Edmonton Heroes: Christy Morin Has Been Building Up 118 Avenue For 22 Years
Before there was Make Something Edmonton, there was ‘maker’ Christy Morin.
The Alberta Avenue resident calls herself ‘just a mom’, but she has helped more than just her kids grow up, she has helped a community mature.
Founder and executive director of the grassroots Arts on the Ave, Morin and company welcomed 60,000 visitors to Kaleido Family Arts Fest and 32,000 to last year’s Deep Freeze Byzantine Winter Festival, among a host of other events that have helped to make the community a place to go.
“This all evolved organically. We were attracted to the affordable, historic homes of the area, and we planned to buy, flip it and move. That was 22 years ago,” said Morin. “Back then there was drugs, crime and three girls on every corner of Alberta Avenue I remember saying to my husband Darcy that the area just needed more artists, a pottery wheel, a women’s clothing boutique—places that stayed open past six.”
Finding other like-minded artists buying homes around hers, the University of Alberta drama and French grad was soon hosting coffee dates and brainstorming ways to improve the area through arts.
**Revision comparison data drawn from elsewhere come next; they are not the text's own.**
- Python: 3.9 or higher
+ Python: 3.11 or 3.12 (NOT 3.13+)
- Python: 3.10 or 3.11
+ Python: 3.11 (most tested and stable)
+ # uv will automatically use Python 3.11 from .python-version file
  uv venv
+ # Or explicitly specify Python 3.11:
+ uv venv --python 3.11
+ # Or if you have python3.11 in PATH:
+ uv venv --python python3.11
The transformation of Alberta Avenue started in earnest after that — akin to a barn-raising — Morin said, when an empty old building on the avenue became available.
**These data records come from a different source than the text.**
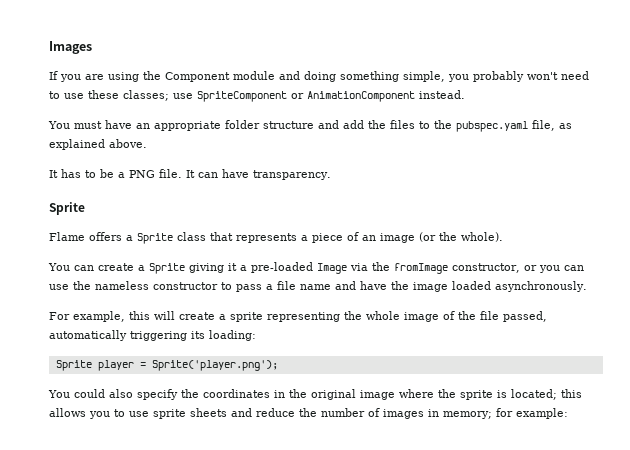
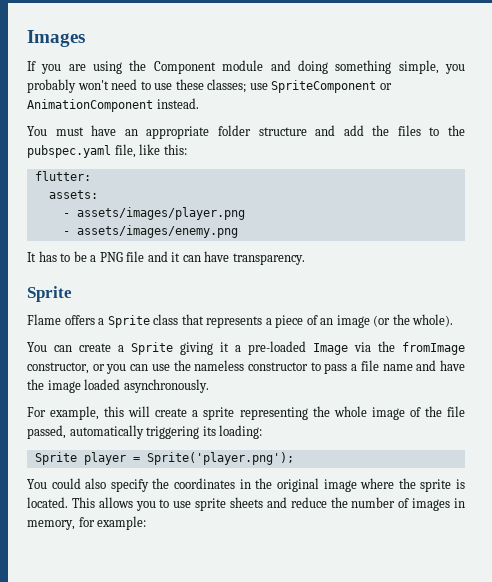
- You must have an appropriate folder structure and add the files to the pubspec.yaml file, as explained above.
+ You must have an appropriate folder structure and add the files to the pubspec.yaml file, like this:
+ flutter:
+ assets:
+ - assets/images/player.png
+ - assets/images/enemy.png
- It has to be a PNG file. It can have transparency.
+ It has to be a PNG file and it can have transparency.
- You could also specify the coordinates in the original image where the sprite is located; this allows you to use sprite sheets and reduce the number of images in memory; for example:
+ You could also specify the coordinates in the original image where the sprite is located. This allows you to use sprite sheets and reduce the number of images in memory, for example:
After hours of door knocking, begging and borrowing for materials and expertise to build a theatre space, countertops followed from locals who were eager to help.
Morin tapped the city’s avenue Initiative for Neighbourhood Revitalization and scored new street lighting, wider sidewalks and more community policing.
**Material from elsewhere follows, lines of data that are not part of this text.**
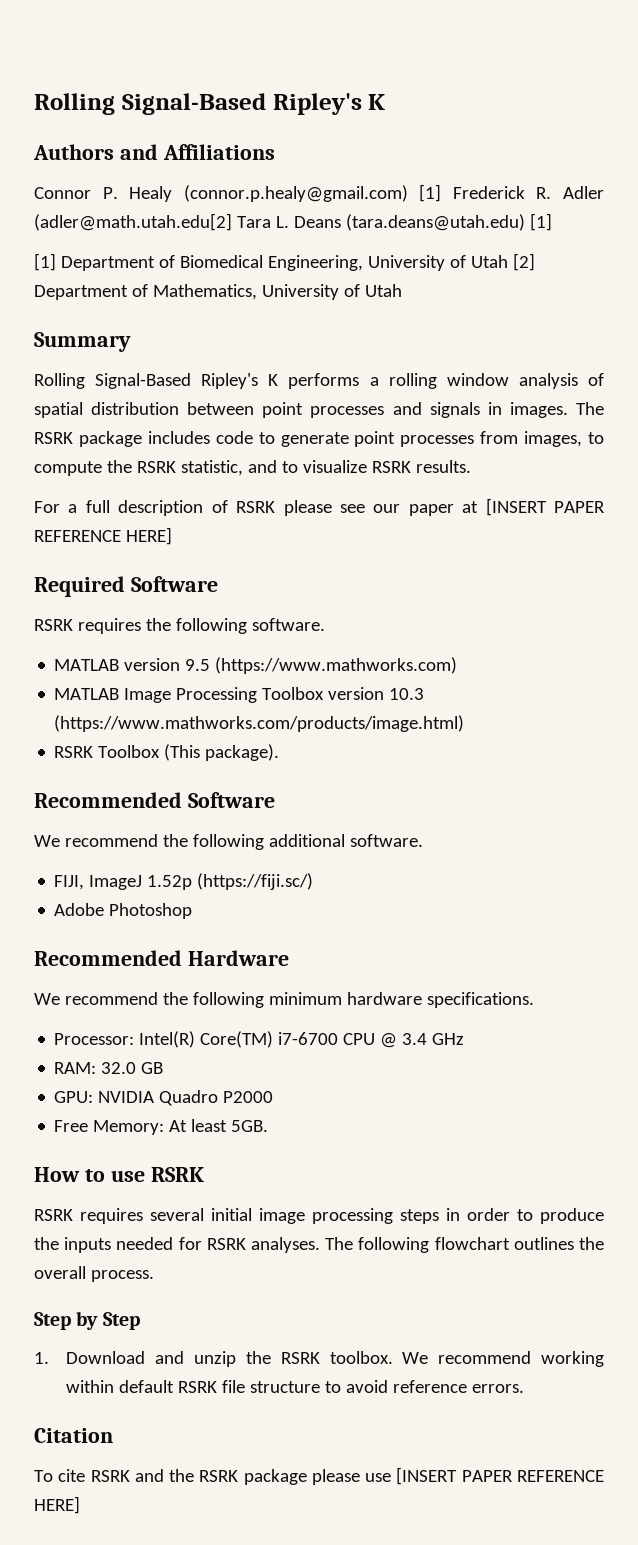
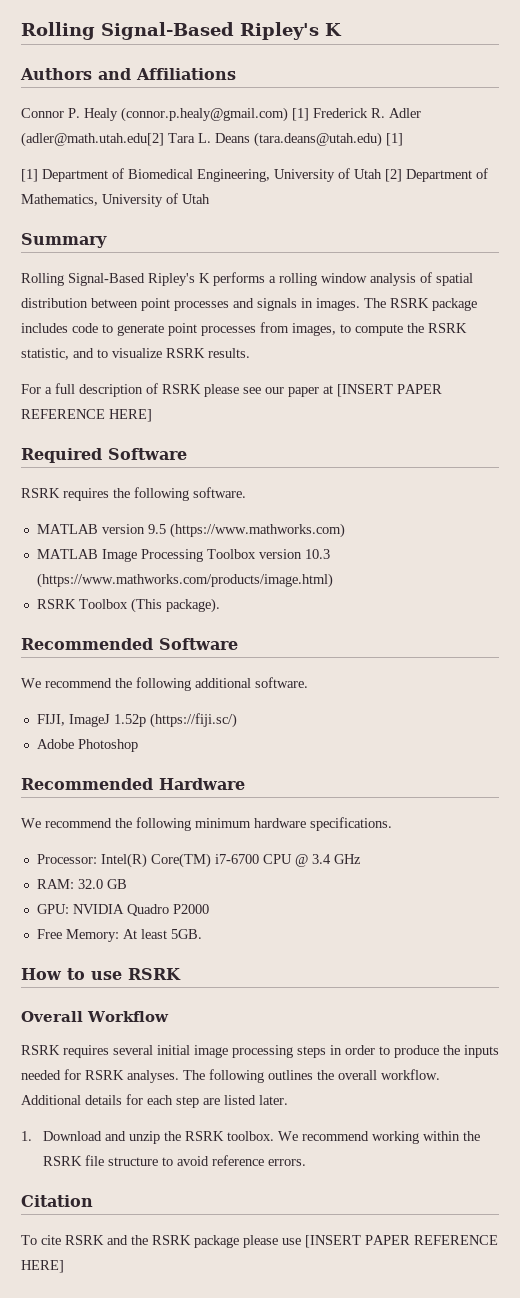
+ Overall Workflow
- The following flowchart outlines the overall process.
- Step by Step
+ The following outlines the overall workflow. Additional details for each step are listed later.
- We recommend working within default RSRK file structure to avoid reference errors.
+ We recommend working within the RSRK file structure to avoid reference errors.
The Carrot Community Arts Coffee House was the missing piece of the puzzle, Morin figures, “but we got a $3,800 City grant for an espresso machine, vacuum cleaner and first month’s rent. People thought we were crazy, but we had it up and running in six weeks.”
Today, that ‘third space’—one beyond home or office, serves as the heart of the community, hosting singer/songwriter nights and open jams--a showcase for local musicians and visual artists and the go-to spot for a good cup of coffee or business meeting.
“I think Christy is a champion of the avenue,” said artist Wesley Andreas, who moved to Alberta Avenue from Calgary after hearing about the community and arts scene. “Christy has an endless passion for making things better, not just for the arts, but for the community in general.”
“I’m proud that my kids and their friends are invested in this neighbourhood too,” Morin said. “We’d like to see Alberta Avenue be an incubator space for the next generation.”